Timeseries data that is gathered or received continuously and which follows a clear parent-child hierarchy is amenable to being integrated with Unryo's hierarchical data. Such data can simply be pushed to InfluxDB in Unryo with the following mandatory tags: resource, resource_type, resource_parent, resource_parent_type; and a single mandatory field: resource_availability, whose value is typically 0 (the resource in question is unavailable) or 1 (the resource is available).

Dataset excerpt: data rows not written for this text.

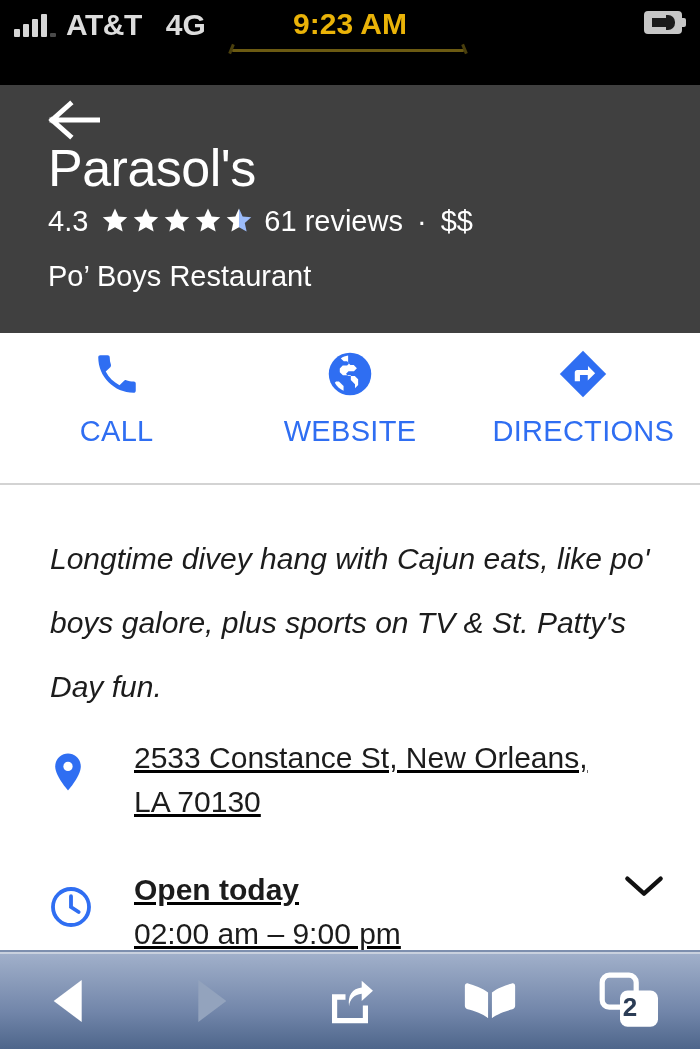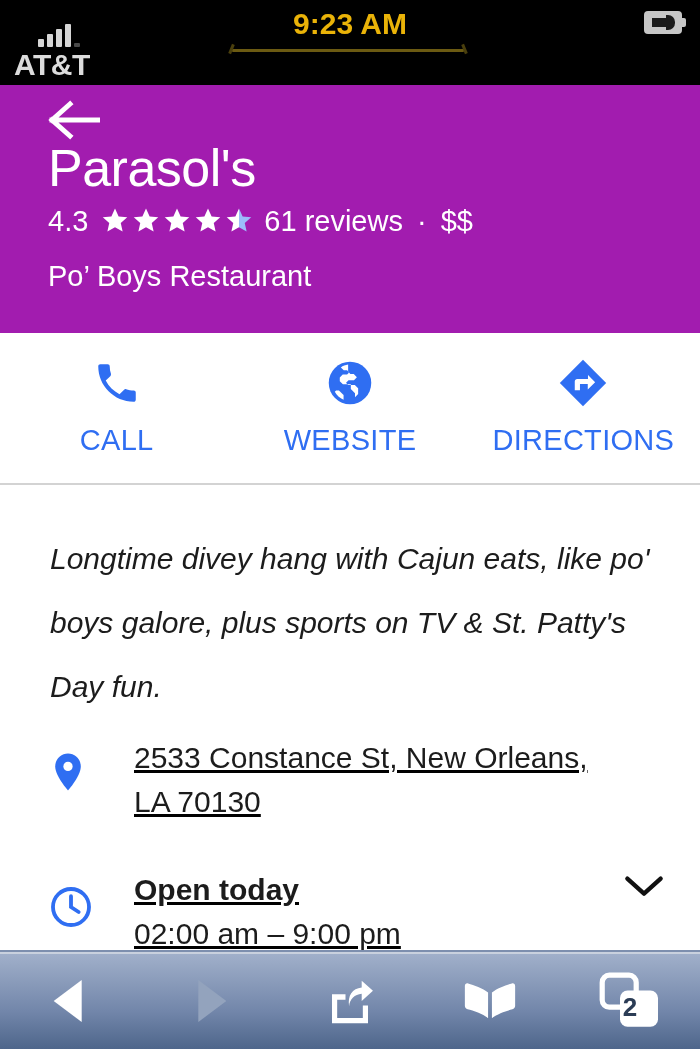"AT&T" .sb-left { flex-direction: column -> none; top: 24px -> 6px }
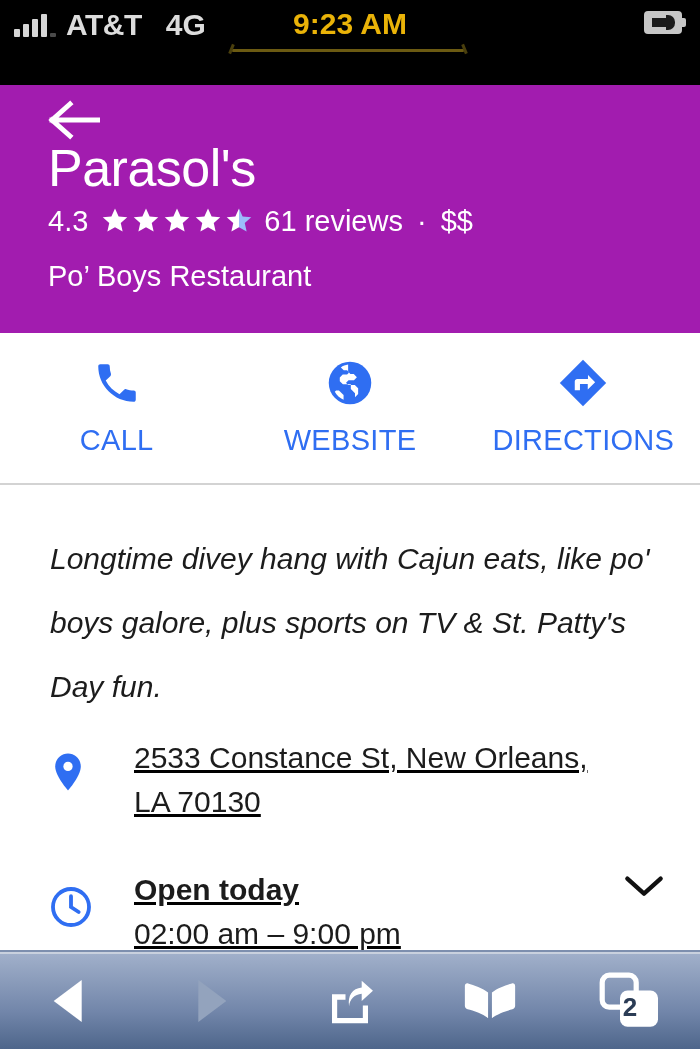"Parasol's" .header { background: #a21caf -> #404040 }
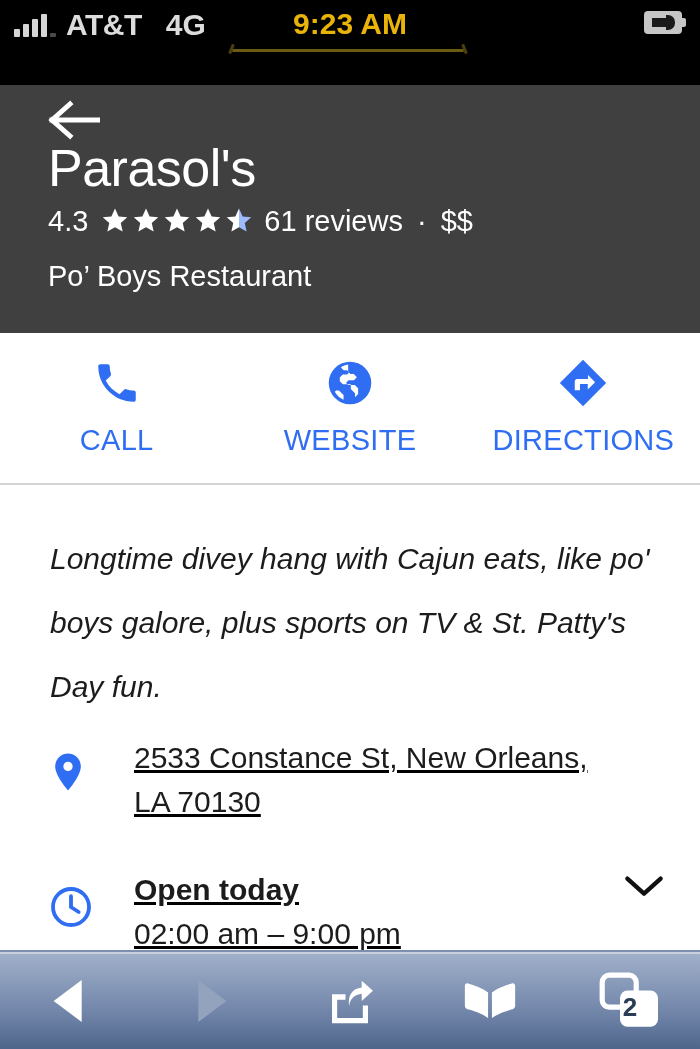"CALL" .action { padding-top: 25px -> 16px }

Using your own data model#

The Unryo topology backend can also be configured to accommodate other arbitrary data models. You can push your data to InfluxDB. Each InfluxDB Line Protocol line must encode one or more relationships between neighbours. The topology backend can then be configured such that it is able to properly retrieve the data.

Handling log/event data#

In Unryo, log data is typically pulled or received by fluentd, and then written in Opensearch. For the purposes of the topology map, the data is then aggregated and written in InfluxDB by using the Unryo Opensearch Query Telegraf plugin to select a subset of log fields.

Expose your data#

You may also expose your data via a REST API with four endpoints that mirror our APIs endpoints:

  • An endpoint that allows searching for nodes
  • An endpoint that allows retrieving the details about a specific node
  • An endpoint that allows retrieving the details about a specific edge
  • An endpoint that returns the neighbours of a given node on a given layer

This option allows the topology backend to forward requests it receives to external systems and to include data from those external systems in the topology map.